Polymorphic sites identified in the chloroplast and mitochondrial sequences were used to design molecular markers for the analysis of the chloroplast and mitochondrial genotypes in other cucumber lines. PCR primers were designed to target the polymorphic regions using the NCBI Primer-BLAST tool (https://www.ncbi.nlm.nih.gov/tools/primer-blast/) for InDel markers and the dCAPS Finder 2.0 (http://helix.wustl.edu/dcaps/dcaps.html) for derived cleaved amplified polymorphic sequence (dCAPS) markers.

A PCR amplification with 2–50 ng genomic DNA templates was used to validate the markers. The PCR consisted of 25–30 cycles of 95 °C for 1 min, 52–65 °C for 1 min, and 72 °C for 1 min. For the optimal amplification of each specific PCR product, the cycles and annealing temperatures of the PCR reactions were adjusted for each of the markers. A final concentration of 1.0–1.5 M betaine was also used to enhance the specificity of the amplification. For the dCAPS marker, the amplified PCR products were digested with the corresponding restriction enzymes for 24 h. The PCR products or cleaved PCR products were separated on a 1.5–3.0% agarose gel containing ethidium bromide and visualized using an UV illuminator. All of the uncropped gel image was included in Supplementary information (Supplementary Fig. S4 and S5).
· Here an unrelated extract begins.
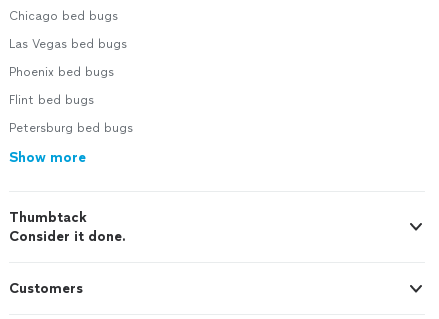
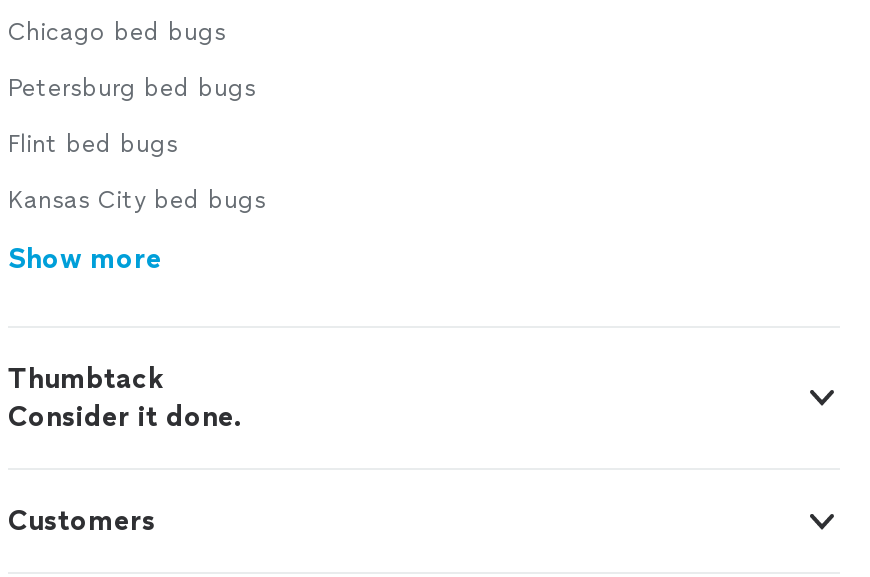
- Las Vegas bed bugs
- Phoenix bed bugs

+ Kansas City bed bugs

moved up: Petersburg bed bugs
In addition, InDel polymorphic sites in the nuclear genome sequences of the two parental lines were identified by mapping the NGS reads to the cucumber reference nuclear genome sequence (v2.0; http://www.icugi.org/cgi-bin/ICuGI/index.cgi)24 using the same method described for the mitochondrial genome sequence. These nuclear InDel sites were then used to design markers to validate the heterozygous nuclear genotype of the F1 hybrids.